- _Aim of the task_: Needed from the data below: every line from the one with "- MailHog é" up to and including the one with "- Como instalar", repeated exactly and with nothing else.

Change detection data
+ + +
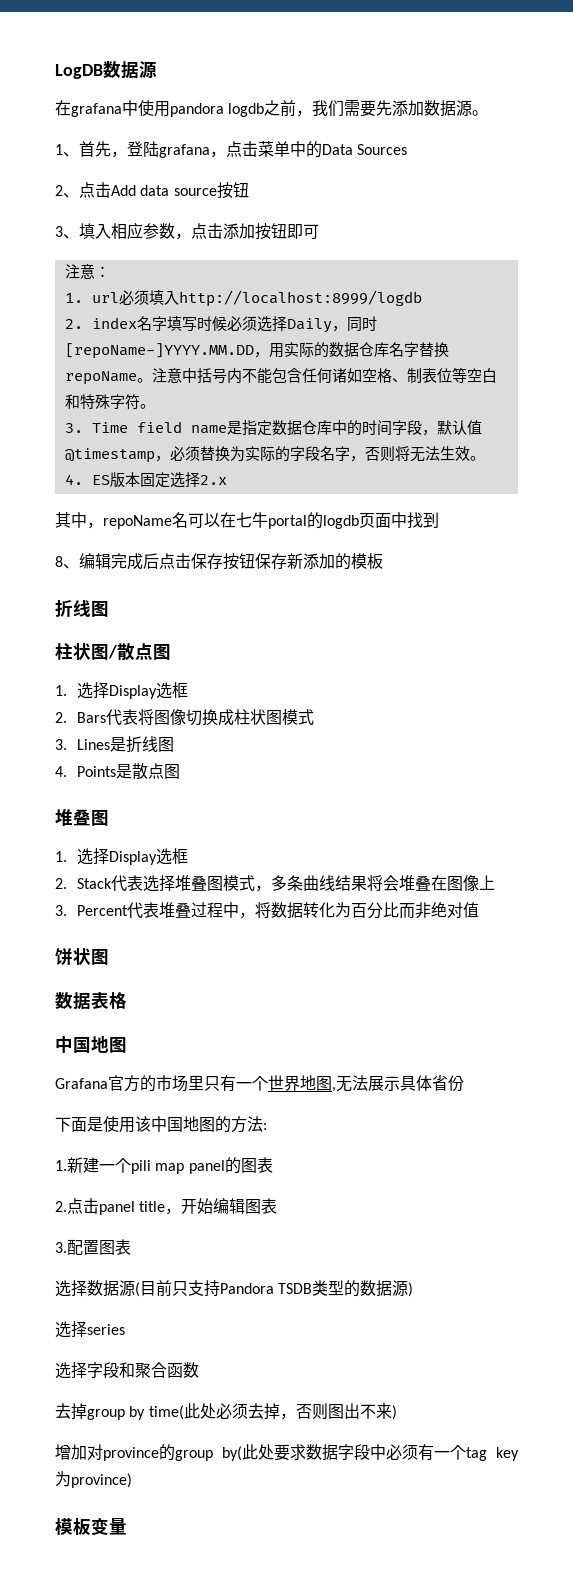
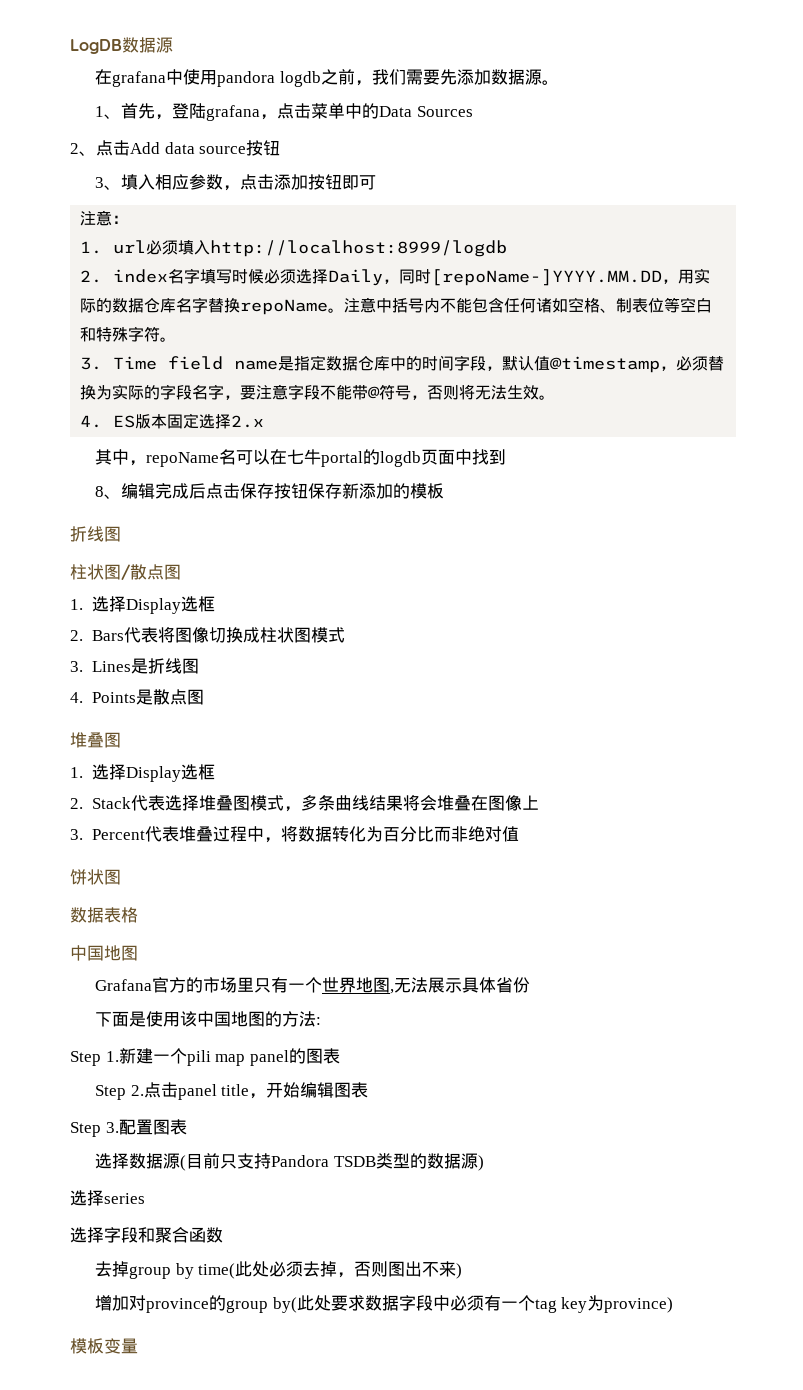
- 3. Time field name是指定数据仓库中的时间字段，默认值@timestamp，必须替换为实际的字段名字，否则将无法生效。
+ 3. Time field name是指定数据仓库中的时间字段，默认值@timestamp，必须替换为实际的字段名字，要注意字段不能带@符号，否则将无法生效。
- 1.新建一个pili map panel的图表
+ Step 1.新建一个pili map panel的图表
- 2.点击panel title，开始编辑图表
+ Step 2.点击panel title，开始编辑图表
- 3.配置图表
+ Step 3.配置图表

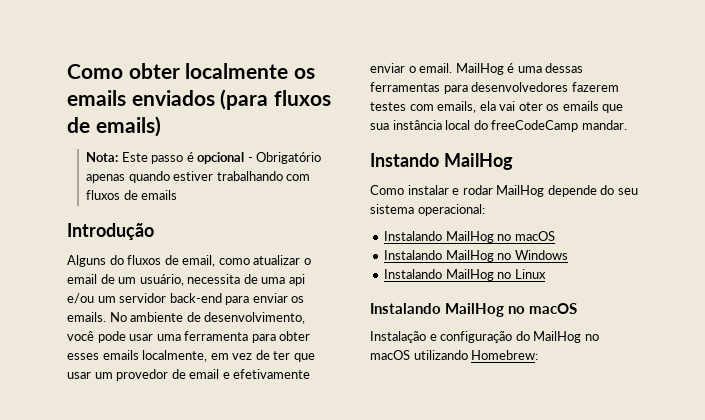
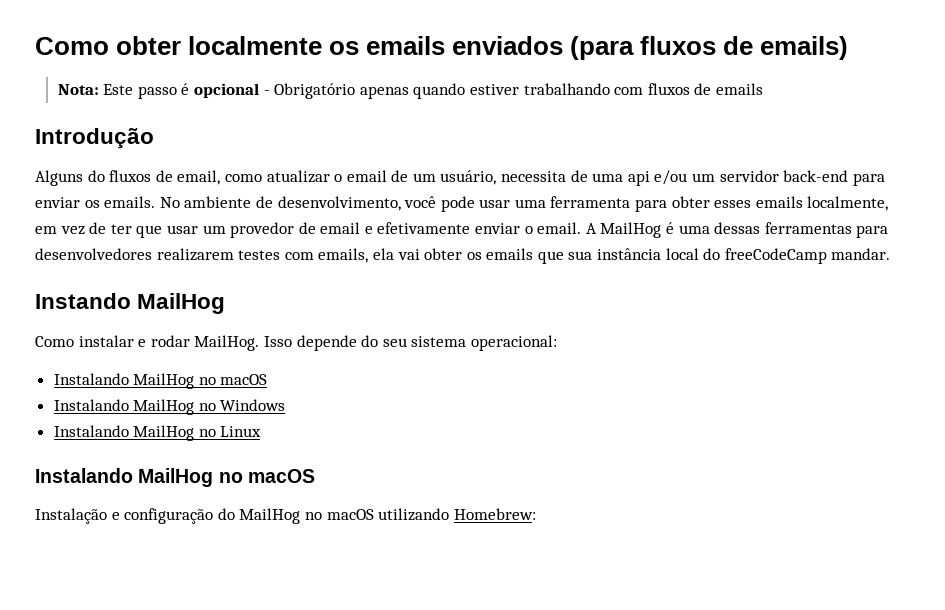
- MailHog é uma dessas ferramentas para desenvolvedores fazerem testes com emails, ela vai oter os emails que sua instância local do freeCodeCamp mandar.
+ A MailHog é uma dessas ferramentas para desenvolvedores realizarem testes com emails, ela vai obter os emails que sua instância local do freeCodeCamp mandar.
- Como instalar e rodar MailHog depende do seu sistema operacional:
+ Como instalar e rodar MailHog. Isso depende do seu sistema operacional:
+ + +
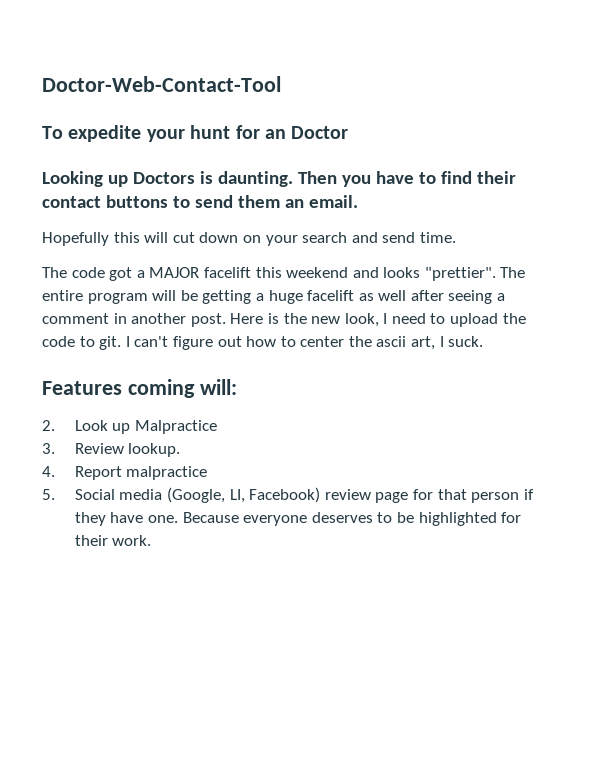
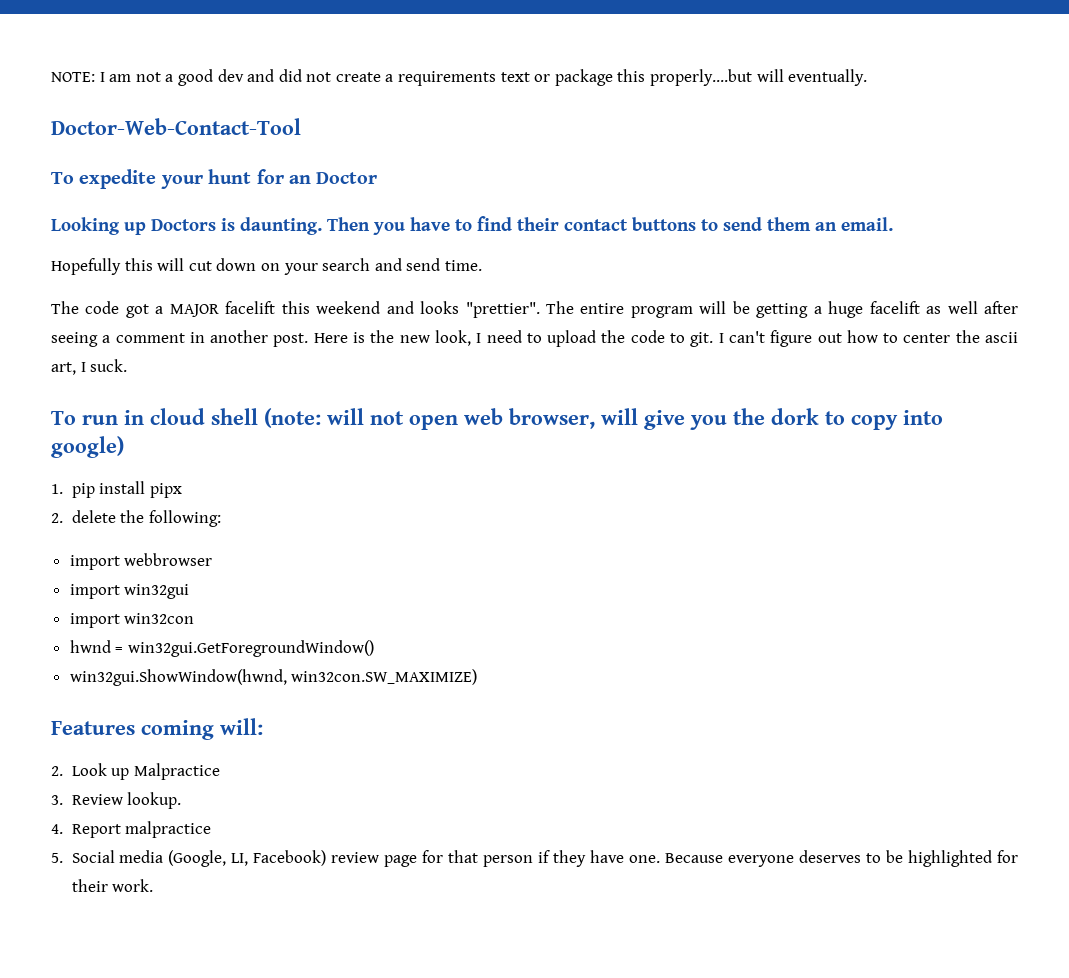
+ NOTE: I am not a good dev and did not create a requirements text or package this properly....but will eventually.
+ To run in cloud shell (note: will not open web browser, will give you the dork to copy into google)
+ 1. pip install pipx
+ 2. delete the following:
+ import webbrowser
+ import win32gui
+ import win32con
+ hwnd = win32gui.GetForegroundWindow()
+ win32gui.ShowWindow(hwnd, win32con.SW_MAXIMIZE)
+ + +
- _Exercise solution_:
- MailHog é uma dessas ferramentas para desenvolvedores fazerem testes com emails, ela vai oter os emails que sua instância local do freeCodeCamp mandar.
+ A MailHog é uma dessas ferramentas para desenvolvedores realizarem testes com emails, ela vai obter os emails que sua instância local do freeCodeCamp mandar.
- Como instalar e rodar MailHog depende do seu sistema operacional:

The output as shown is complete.